Sec. 4. (a) The management and administration of the affairs of the Corporation shall be vested in a Board of Governors composed of from twenty-five to twenty-nine Governors [thirty-one members], as determined from time to time by the Board. The Board shall consist of: (i) at least thirteen but not more than fifteen Governors [twenty-one] to be elected by the members of the various districts in accordance with the provisions of subsection[s] (b) [(1) through (5)] hereof;[,] (ii) at least eleven but not more than thirteen Governors [nine] to be elected by the Board [of Governors] in accordance with the provisions of subsection[s] (c) [(b)(6),(7) and (8)] hereof;[,] and (iii) the President of the Corporation to be selected by the Board [of Governors] in accordance with the provisions of Article X, Section 2 of the By-Laws. The Board, in exercising its power to determine its size and composition under this subsection (a), shall be required to select its members in a manner such that when all vacancies, if any, are filled, the number of Governors elected by the members of the various districts in accordance with subsection (b) hereof shall exceed the number of Governors (including the President) not so elected.
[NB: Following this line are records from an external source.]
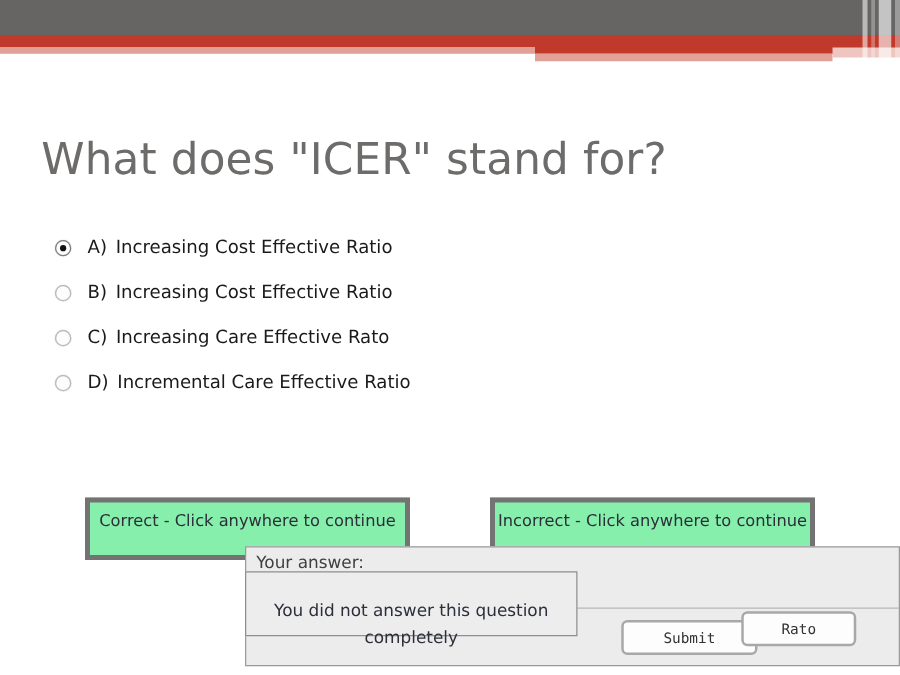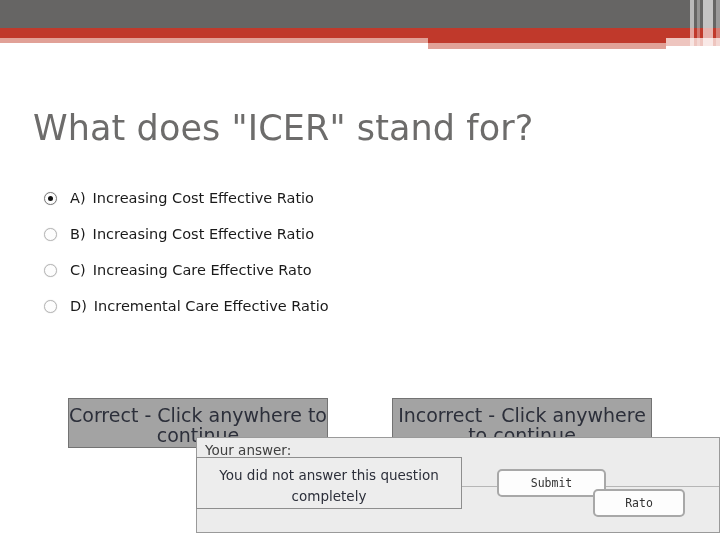--- a/index.html
+++ b/index.html
@@ -124,26 +124,26 @@
   .option-text {
     font-size: 14.5px;
     color: #1a1a1a;
     font-family: "DejaVu Sans", sans-serif;
     white-space: nowrap;
   }
 
   
   .feedback-box {
     position: absolute;
-    background: #a3a3a3;
-    border: 1px solid #737373;
+    background: #86efac;
+    border: 4px solid #737373;
     box-sizing: border-box;
     color: #2c2f3a;
     font-family: "DejaVu Sans", sans-serif;
-    font-size: 19px;
+    font-size: 13px;
     text-align: center;
     line-height: 20px;
     padding-top: 6px;
   }
   #feedback-correct {
     left: 68px;
     top: 398px;
     width: 260px;
     height: 50px;
   }
@@ -188,40 +188,40 @@
     width: 266px;
     height: 52px;
     background: #ededed;
     border: 1px solid #8e8e8e;
     box-sizing: border-box;
     color: #2c2f3a;
     font-family: "DejaVu Sans", sans-serif;
     font-size: 13.5px;
     text-align: center;
     line-height: 21px;
-    padding-top: 7px;
+    padding-top: 21px;
   }
   .panel-btn {
     position: absolute;
     height: 28px;
     background: #fdfdfd;
     border: 2px solid #a8a8a8;
     border-radius: 5px;
     box-sizing: border-box;
     font-family: "DejaVu Sans Mono", monospace;
     font-size: 11.5px;
     color: #333333;
     display: flex;
     align-items: center;
     justify-content: center;
     cursor: pointer;
   }
   #submit-button {
     left: 497px;
-    top: 469px;
+    top: 496px;
     width: 109px;
   }
   #clear-button {
     left: 593px;
     top: 489px;
     width: 92px;
   }
 </style>
 </head>
 <body>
(b) The several districts shall be represented on the Board [of Governors]. Each district shall elect at least one Governor. The Board shall determine from time to time which districts, if any, shall elect more than one Governor to provide fair representation of its members and of the various districts. The determination of which districts shall elect more than one Governor need not be submitted to the membership for approval and shall become effective at such time as the Board may prescribe. [The elected members of the Board of Governors shall be chosen as follows:] The Board shall, from time to time, consider the fairness of the representation of members and of the various districts on the Board, and whenever it finds any unfairness in such representation to exist, it shall make appropriate changes in the number or boundaries of the districts or the number of Governors elected by each district to assure fair representation of members and districts.
[(1) Three members of the Board of Governors shall be elected from and by the members of the Corporation eligible to vote in District No. 2;]
[(2) Two members of the Board of Governors shall be elected from and by the members of the Corporation eligible to vote in District No. 8;]
[(3) Five members of the Board of Governors shall be elected from and by the members of the Corporation eligible to vote in District No. 12;]
[(4) Two members of the Board of Governors shall be elected from and by the members of the Corporation eligible to vote in District No. 13;]
[(5) One member of the Board of Governors shall be elected from and by the members of the Corporation eligible to vote in each of the remaining districts not referred to in Subsections (1), (2), (3) and (4) of this Section;]
(c) The Board shall elect (i) at least three Governors representative of investors, none of whom are associated with a member or any broker or dealer; (ii) at least three Governors representative of issuers, at least one of whom is not associated with a member or any broker or dealer; (iii) at least three Governors chosen from members; (iv) at least one Governor representative of members who are the principal underwriters of investment company shares; and (v) at least one Governor representative of insurance companies or insurance company affiliated member.
[(6) One member of the Board of Governors shall be elected by the Board of Governors from among the principal underwriter members of investment company shares, and he shall be designated a Governor-at-Large;
(7) One member of the Board of Governors shall be elected by the Board of Governors from among insurance company members or insurance company affiliated members of the Corporation and he shall be designated a Governor-at-Large;
(8) Seven members of the Board of Governors shall be elected by the Board of Governors and they shall be designated Governors-at-Large. Any Governor-at-Large initially filling a Governor-at-Large office shall be elected at such time as the Board of Governors in its discretion deems appropriate;
(9) At least one member of the Board of Governors shall be representative of issuers and not be associated with a member, broker or dealer and at least one member of the Board of Governors shall be representative of investors and not be associated with a member, broker or dealer;
(10) The Board of Governors shall, from time to time, consider the fairness of the representation of the various districts on the Board of Governors, and whenever it finds any unfairness in such representation to exist, it shall recommend appropriate changes in these By-Laws to assure fair representation of all districts.]

Term of Office

Sec. 5. Each Governor [elected member of the Board of Governors, including the Governors-at-Large], except as otherwise [herein] provided by these By-Laws or the Certificate of Incorporation, shall hold office for a term of three years, and until his successor is elected and qualified, or until his death, resignation or removal. The President of the Corporation shall serve as a member of the Board [of Governors] until his successor is selected and qualified, or until his death, resignation or removal.

Succession to Office

Sec. 6. (a) The office of a retiring Governor [member of the Board of Governors] elected under subsection[s (1) through (5)] (b) of Section 4 [3(b)] of this Article shall be filled by the election of a Governor [member] from the same district as that of the retiring Governor [member]. The office of a retiring Governor [-at-Large] elected under subsection (c) of Section 4 of this Article shall be filled by election by the Board [of Governors] as provided in subsections (c)(i) through (c)(v) [(6), (7) and/or (8)] of Section 4 [3(b)] of the Article, as the case may be.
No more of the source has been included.